The number of unique colonization events wouldn't need to change, per se. Rather, let's say you design 1,000 mechanically unique colonization events, so that all races do have the exact same event table. Many of them could be generic and work for all races (There's a rare resource on this planet! What should we do with it!). However, some of the events could have a decision tree that displays different text based on the player's civilization. Further, you may even make the different versions recognizable across playthroughs. For instance, a 'what to do with these natives' event might offer 'enslave them, learn from them, or leave them alone,' as options to one category of races. But the Yor might instead receive options to 'exterminate them, experiment on them, or leave them alone.'

on Aug 20, 2021

That kinda reminds me of the events in FTL, where sometimes certain choices would only be available if you meet a certain condition - have a particular race of crew on board with some particular skill, or have a powerful enough engine, or whatever.

on Oct 04, 2023

(Again, not necroing for reason it still aplllies imo as a question)

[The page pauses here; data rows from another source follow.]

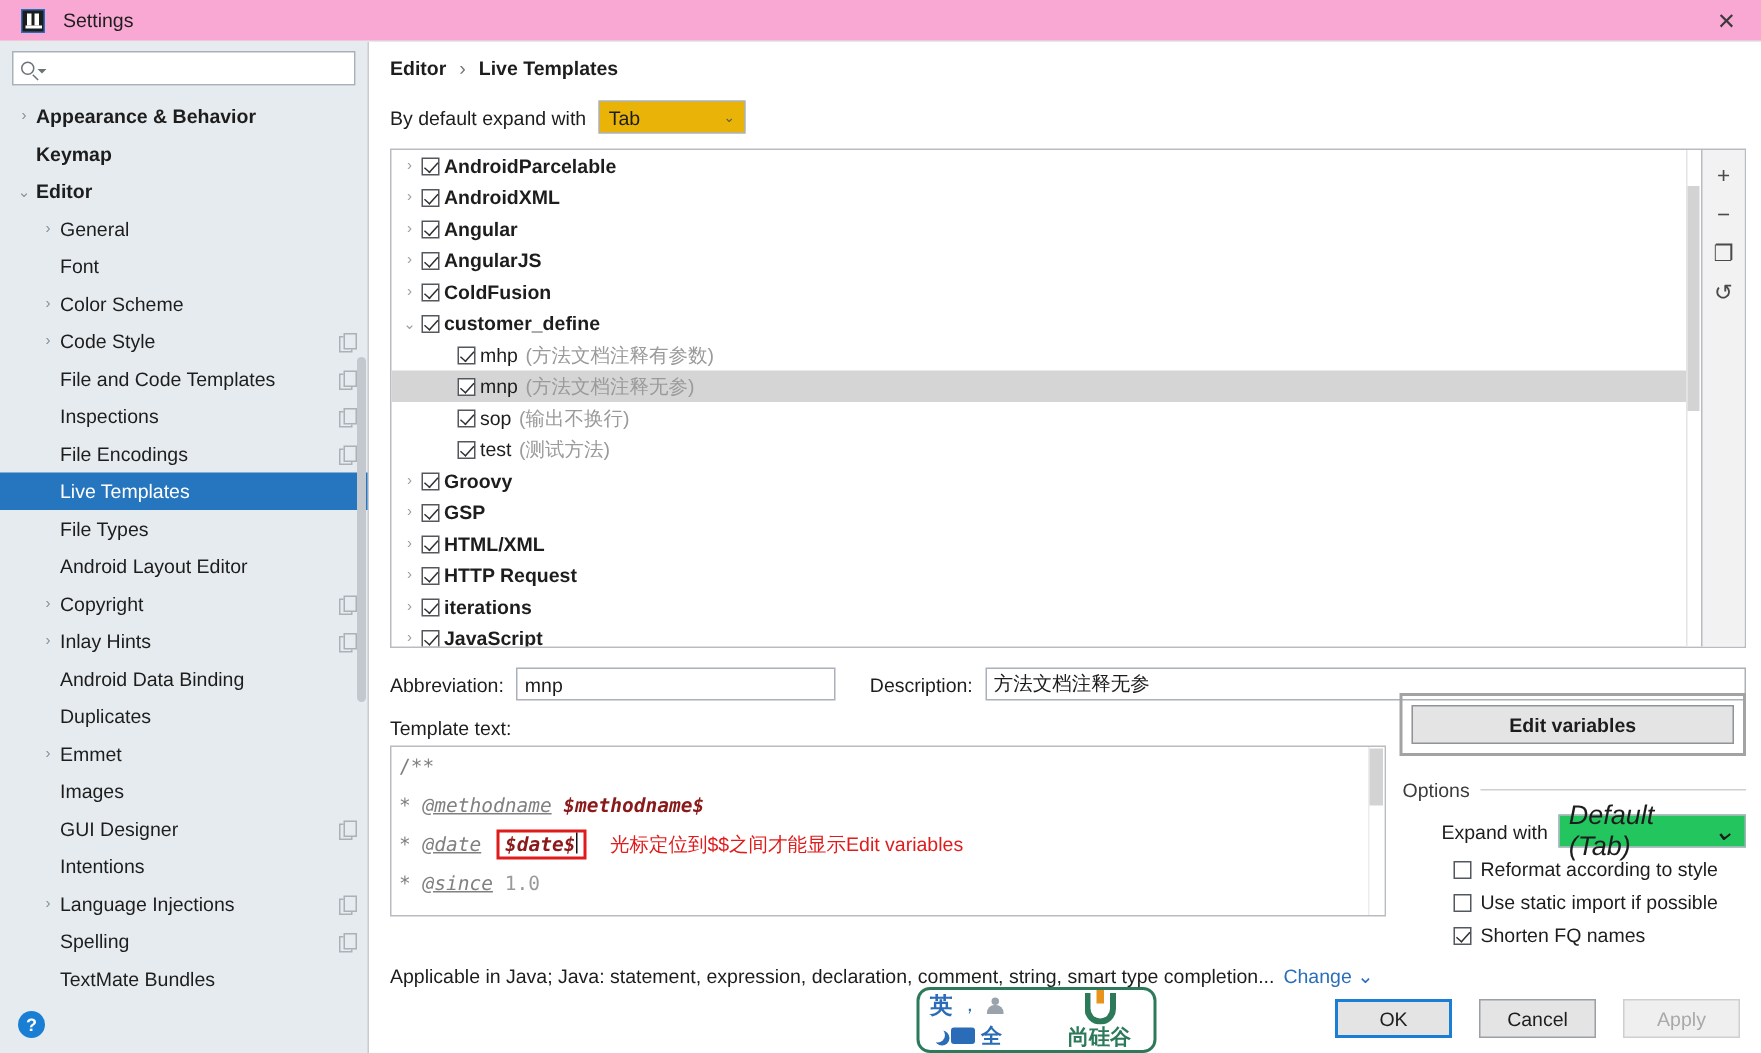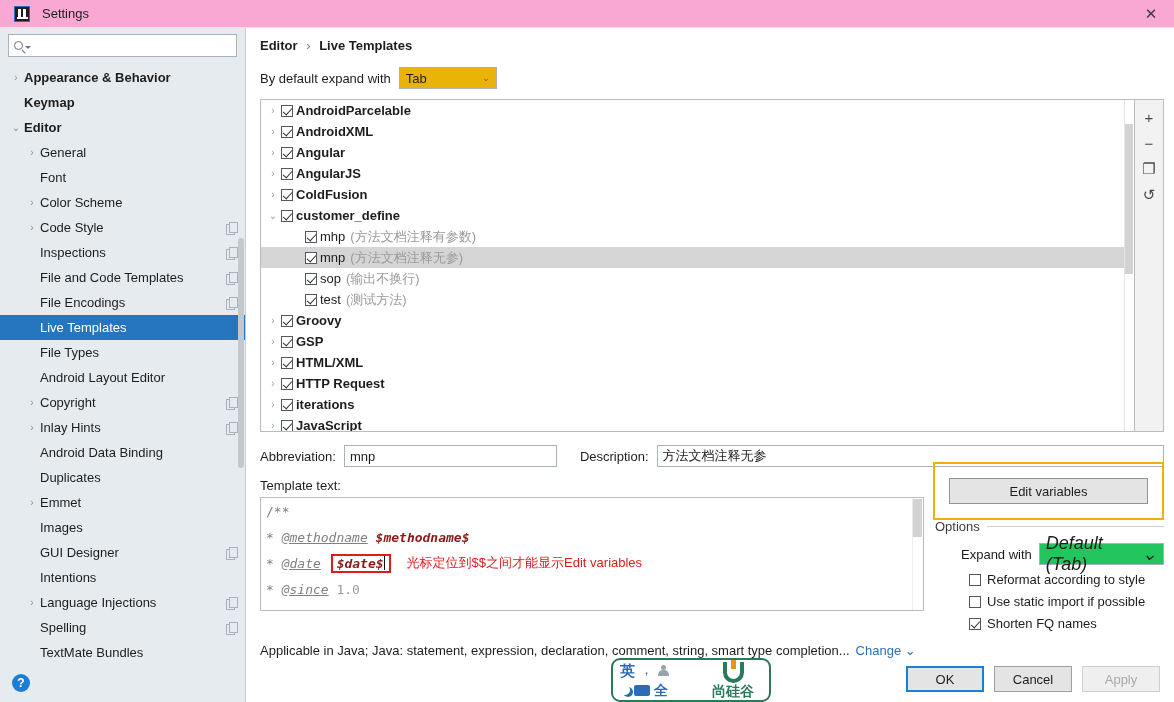"Inspections" div.srow { order: before "File and Code Templates" -> after "File and Code Templates" }
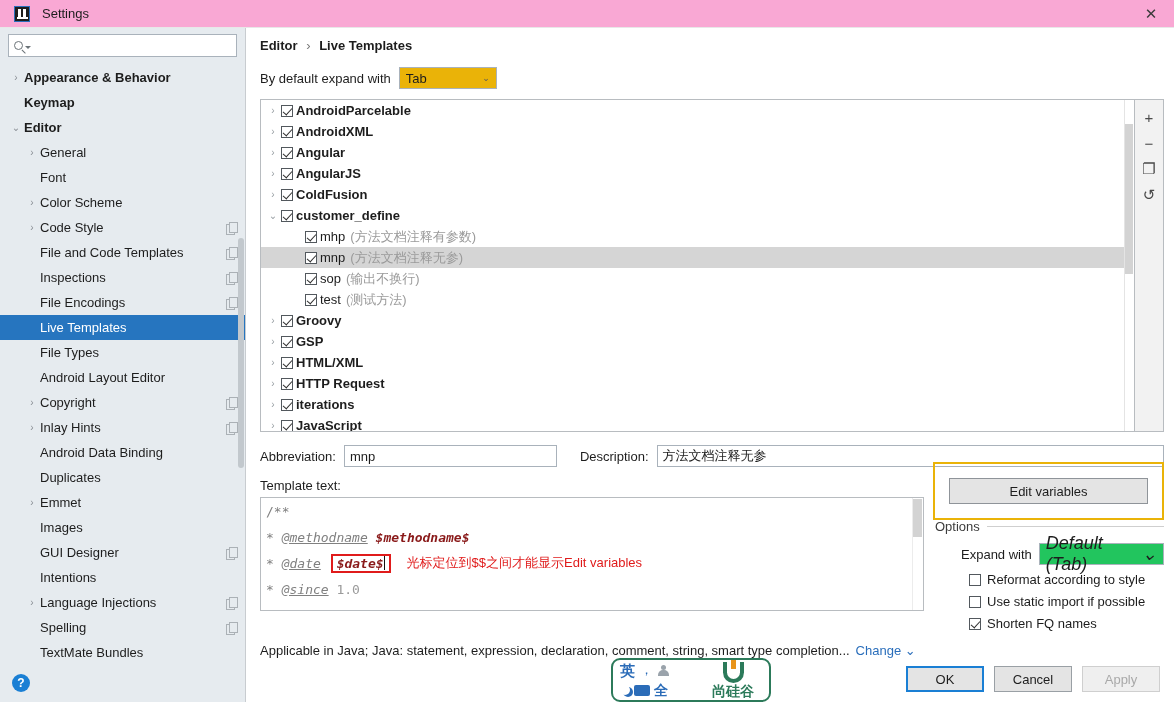"Edit variables" .redframe { border: 2px solid #eab308 -> 2px solid #a3a3a3; font-weight: none -> bold; padding: 14px -> 6px }
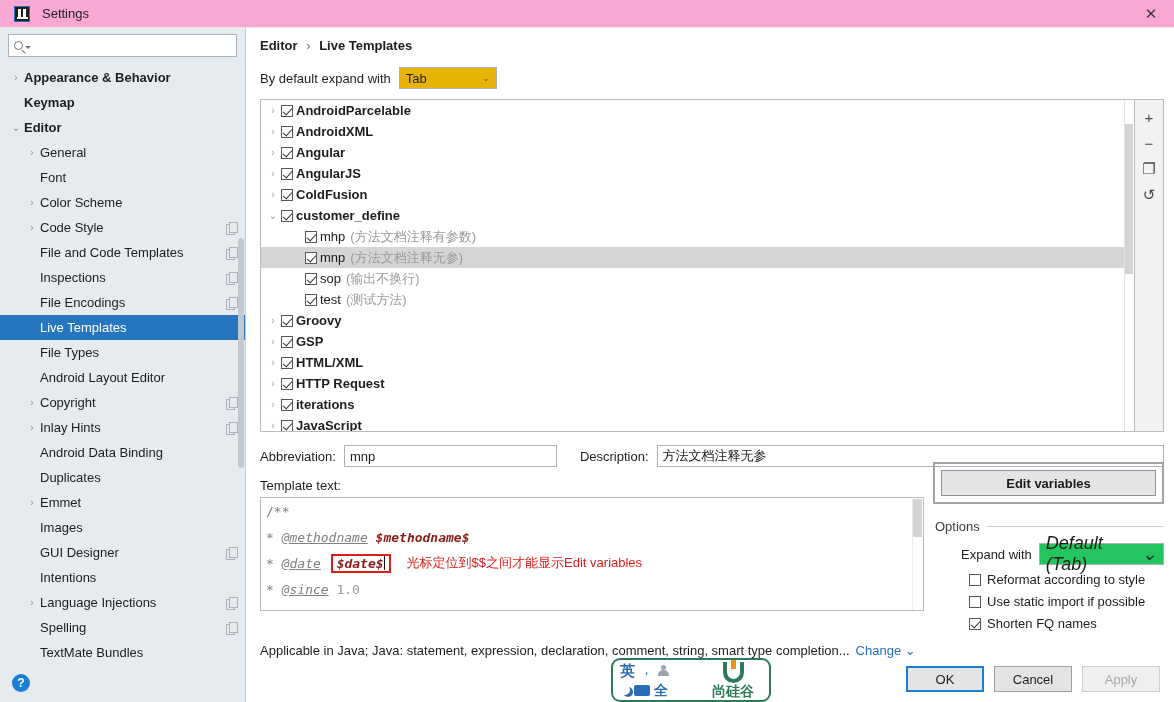"OK" .btn-row { gap: 10px -> 18px }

I'm thinking of this seriously:

How about an "exceed their programming in succesfully re-integrating themselves into galactic society by actually befriending, trading and peacefully co-existing with non Yor?" It all starts with a glitch event that miraculously hacks into their mainframe units and makes a lot them behave like in the aforomentioned scenario which was an existing scenario they had stored and re-run from time to time but always declined to apply in the past. At first they try to destroy the faulty units, then wipe their drives and re-install their initial objectives and finally gradually recognizing there are actual merits in that behavioral pattern after all.